The institute was created in 1922 from a working group of the German Chemical Society . After the Second World War, the institute was based in Clausthal-Zellerfeld in the former administration building of the Tanne plant and was taken over by the Kaiser Wilhelm Society in 1946 ; from 1948 it belonged to the Max Planck Society for the Advancement of Science. V. Since 1956 the seat of the institute was the Carl Bosch Haus in Frankfurt am Main.

From 1957 to 1967 the institute was affiliated with the Atomic Nuclear Energy Documentation (AED) section, which was financed by the Federal Ministry of Atomic Energy and renamed in 1961 to the Central Office for Nuclear Energy Documentation (ZAED).

The main purpose of the institute and its up to 120 employees was the publication of Gmelin's handbook of inorganic chemistry and the maintenance and updating of the online database with the same content on the database host STN International , which was created from 1984.

At the end of 1997 the publication of the 'Gmelin' was stopped and the institute was dissolved by a resolution of the Senate of the Max Planck Society on November 14, 1997 with effect from December 31, 1997 after a merger with FIZ Chemie had failed.

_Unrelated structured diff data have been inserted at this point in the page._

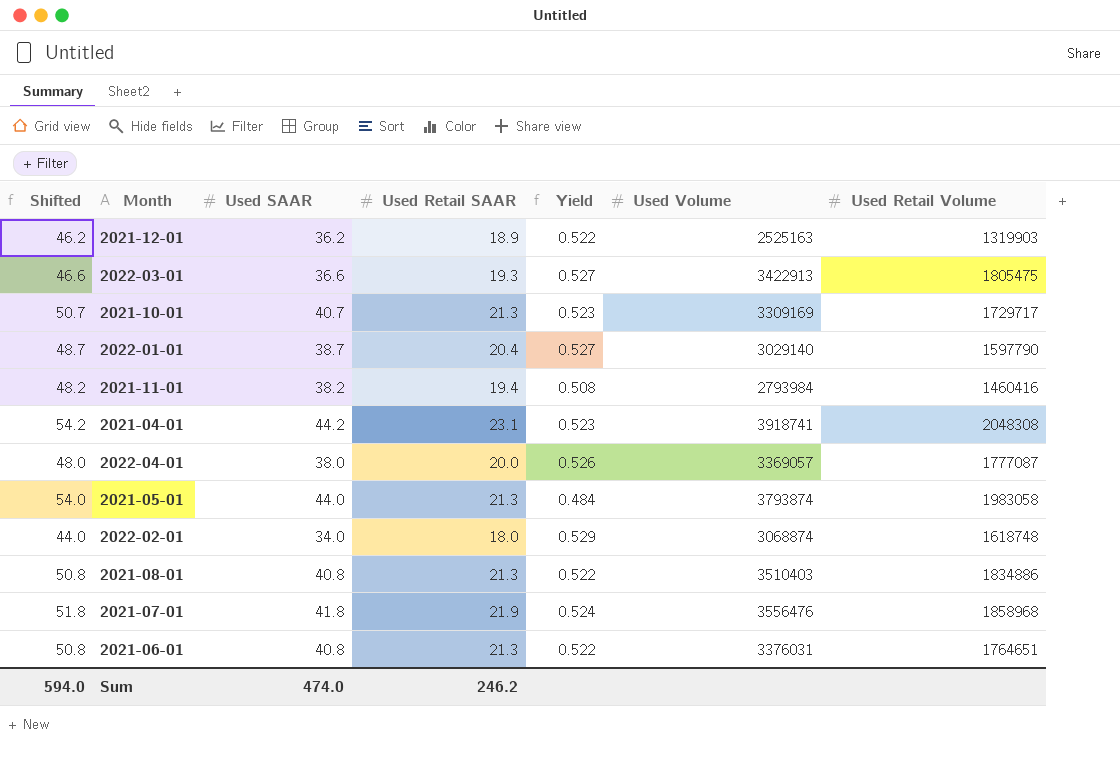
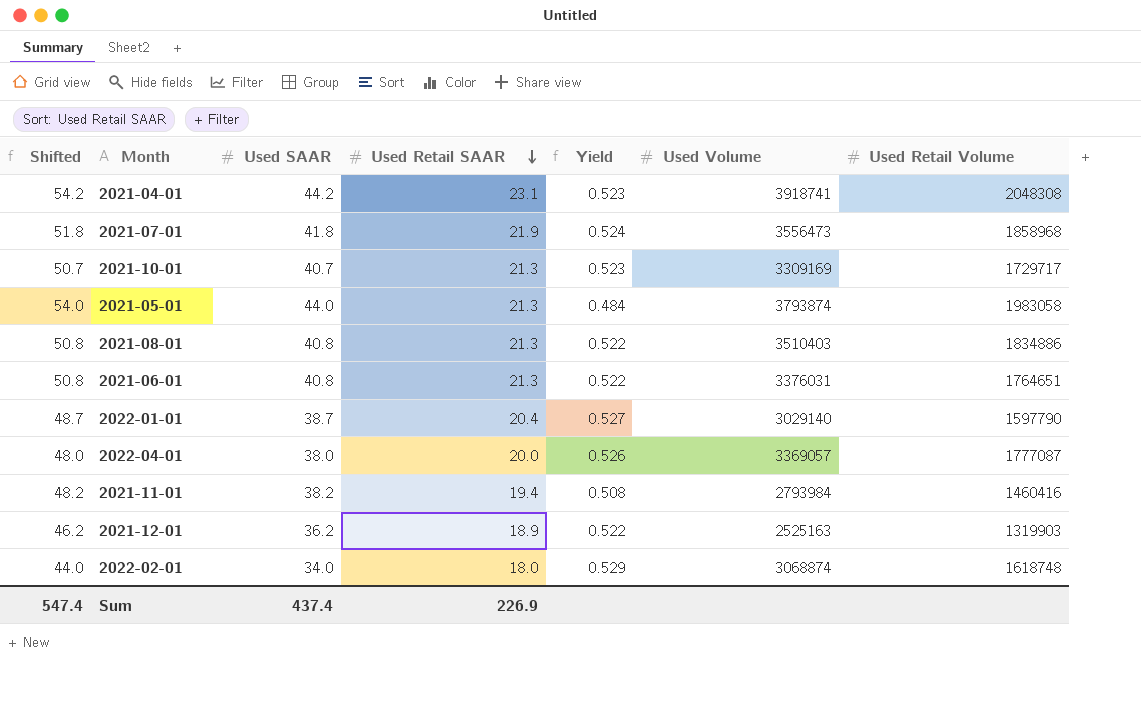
row order: none -> Used Retail SAAR descending
row 2022-03-01: 46.6 | 36.6 | 19.3 | 0.527 | 3422913 | 1805475 -> none
2021-07-01 | Used Volume: 3556476 -> 3556473
Sum | Shifted: 594.0 -> 547.4
Sum | Used SAAR: 474.0 -> 437.4
Sum | Used Retail SAAR: 246.2 -> 226.9

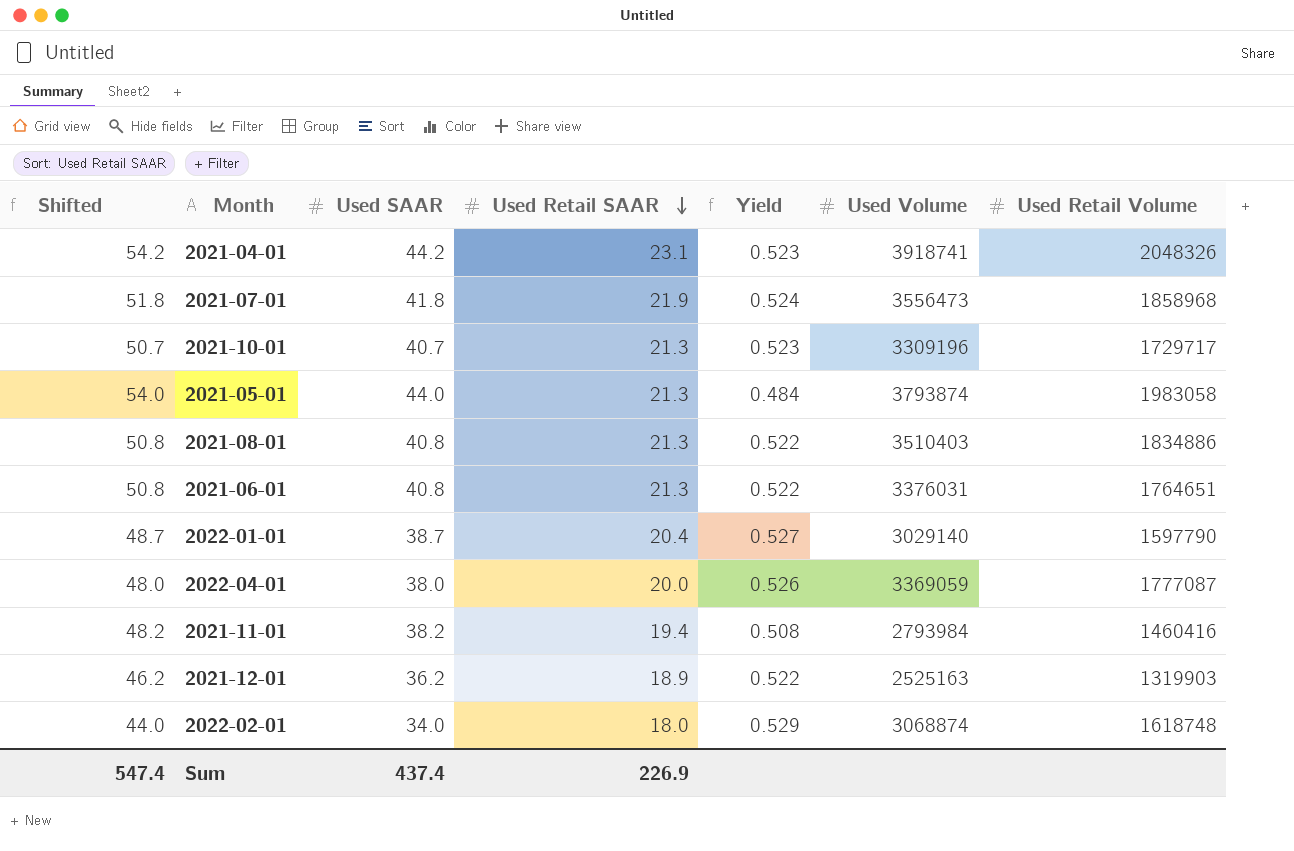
2021-04-01 | Used Retail Volume: 2048308 -> 2048326
2021-10-01 | Used Volume: 3309169 -> 3309196
2022-04-01 | Used Volume: 3369057 -> 3369059

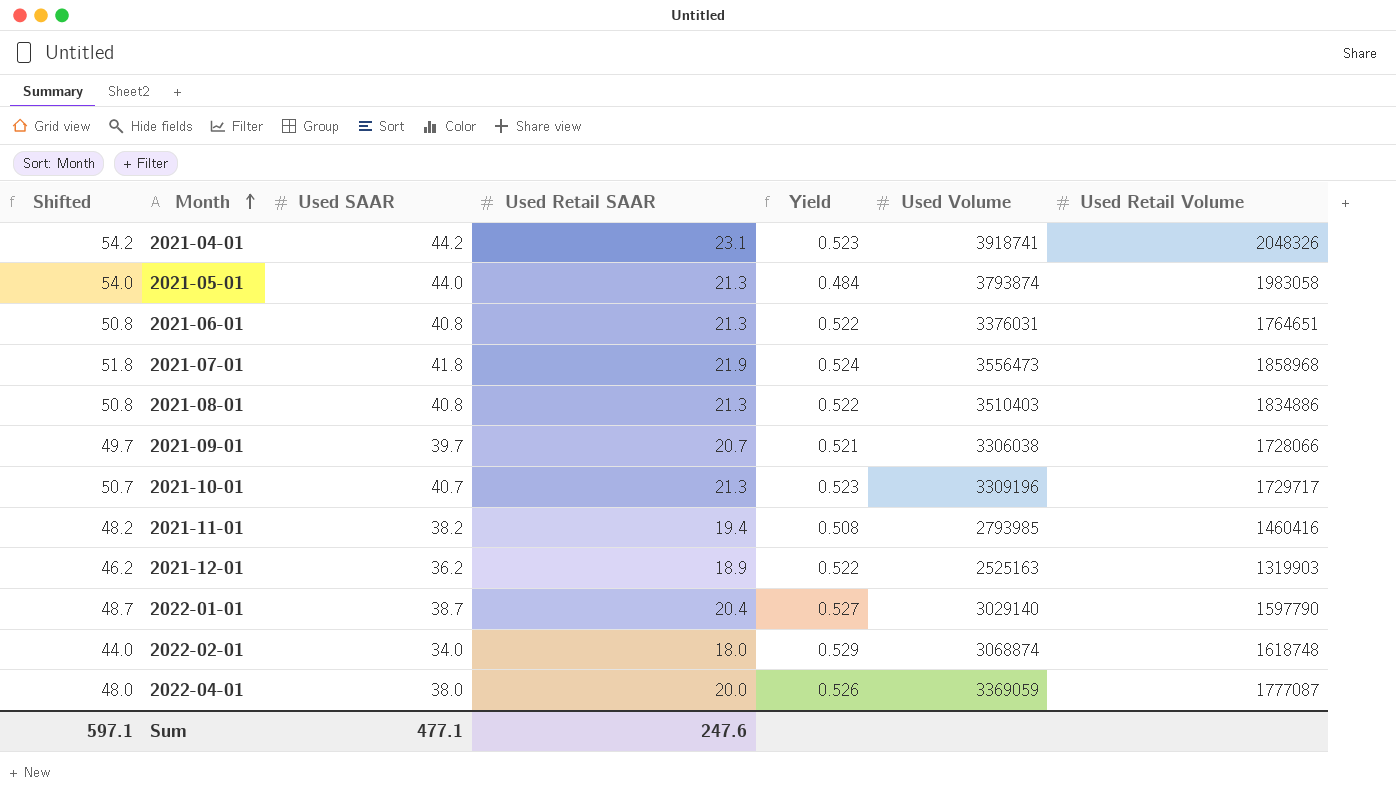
row order: Used Retail SAAR descending -> Month ascending
row 2021-09-01: none -> 49.7 | 39.7 | 20.7 | 0.521 | 3306038 | 1728066
2021-11-01 | Used Volume: 2793984 -> 2793985
Sum | Shifted: 547.4 -> 597.1
Sum | Used SAAR: 437.4 -> 477.1
Sum | Used Retail SAAR: 226.9 -> 247.6

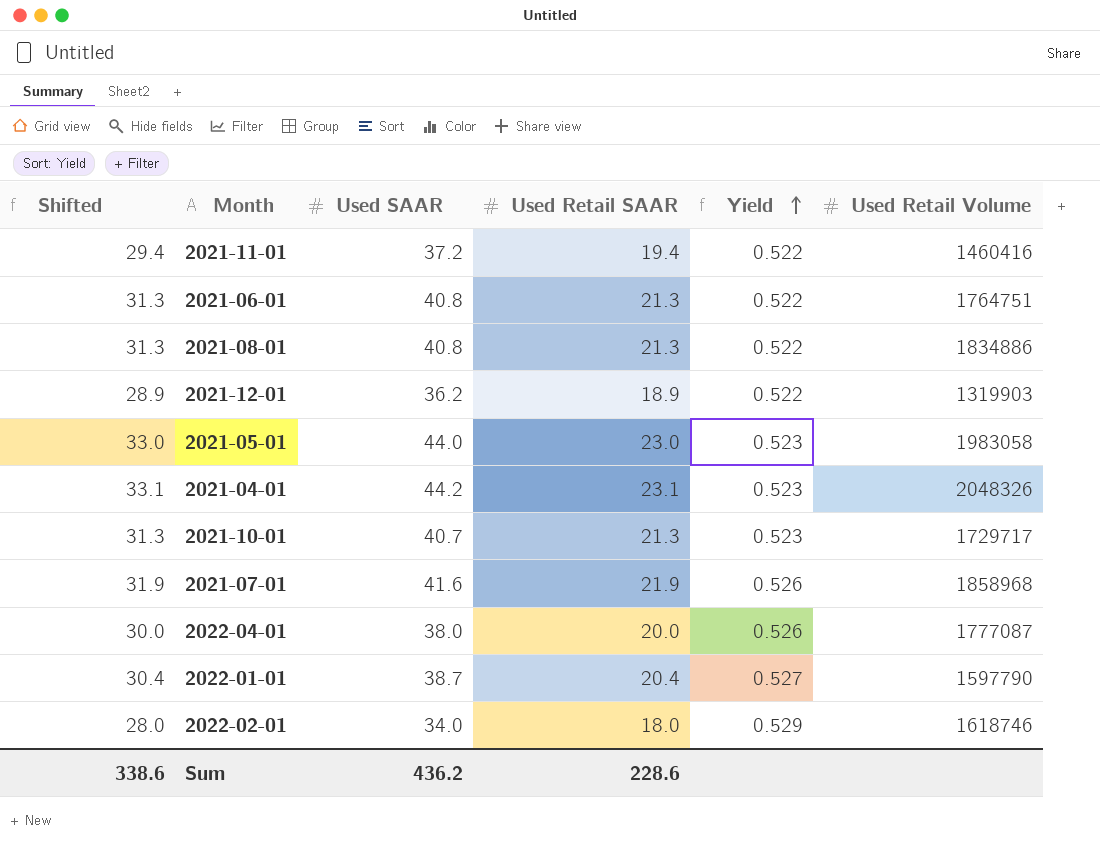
row order: Month ascending -> Yield ascending
column Used Volume | position: 6 -> none
column Shifted | formula: [Used SAAR] + 10 -> [Used Retail SAAR] + 10
row 2021-09-01: 49.7 | 39.7 | 20.7 | 0.521 | 3306038 | 1728066 -> none
2021-11-01 | Used SAAR: 38.2 -> 37.2
2021-11-01 | Yield: 0.508 -> 0.522
2021-06-01 | Used Retail Volume: 1764651 -> 1764751
2021-05-01 | Used Retail SAAR: 21.3 -> 23.0
2021-05-01 | Yield: 0.484 -> 0.523
2021-07-01 | Used SAAR: 41.8 -> 41.6
2021-07-01 | Yield: 0.524 -> 0.526
2022-02-01 | Used Retail Volume: 1618748 -> 1618746
Sum | Shifted: 597.1 -> 338.6
Sum | Used SAAR: 477.1 -> 436.2
Sum | Used Retail SAAR: 247.6 -> 228.6

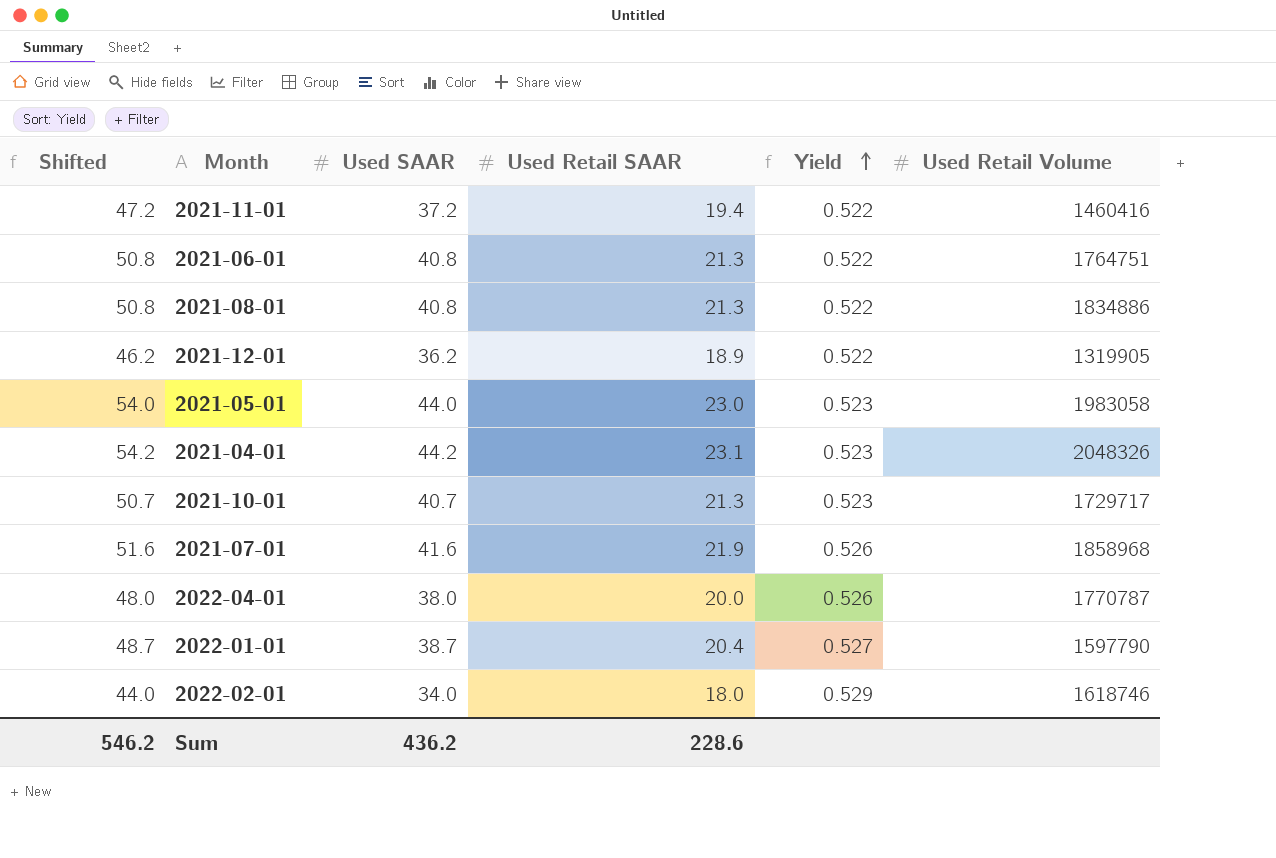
column Shifted | formula: [Used Retail SAAR] + 10 -> [Used SAAR] + 10
2021-12-01 | Used Retail Volume: 1319903 -> 1319905
2022-04-01 | Used Retail Volume: 1777087 -> 1770787
Sum | Shifted: 338.6 -> 546.2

At the time of the dissolution, around 70 people were still working at the institute.

By the time the publication was discontinued, 760 volumes of the manual with around 240,000 pages had appeared.

The databases can be searched using the Reaxys query language , together with the Beilstein and Chemical Patents databases .

In addition to the 'Gmelin', other products were also created and sold:

  • ICSD - Inorganic Crystal Structure Database , which contained around 36,000 crystal structures in 1997 and is also available online and CD-ROM via STN.
  • TYPIX Database - which in 1997 contained around 3,600 critically evaluated data sets of structure types of inorganic compounds and with which crystallographic data can be standardized and diffraction data can be calculated from powder images.
  • GABCOM & GABMET “Abbreviations of compounds and methods from chemistry and physics” a collection of over 4000 abbreviations from chemistry and physics published in German and English ( ISBN 978-3-540-93662-6 (German); ISBN 978-3 -540-93653-4 (Eng.)).

Directors

literature

  • Gmelin Institute for Inorganic Chemistry and Frontier Areas in the Kaiser Wilhelm / Max Planck Society , in: Eckart Henning , Marion Kazemi : Handbook on the history of the institute of the Kaiser Wilhelm / Max Planck Society for the Advancement of Science 1911–2011 - Daten und Quellen , Berlin 2016, 2 volumes, volume 1: Institutes and research centers A – L ( online, PDF, 75 MB ), pages 587–597 (chronology of the institute).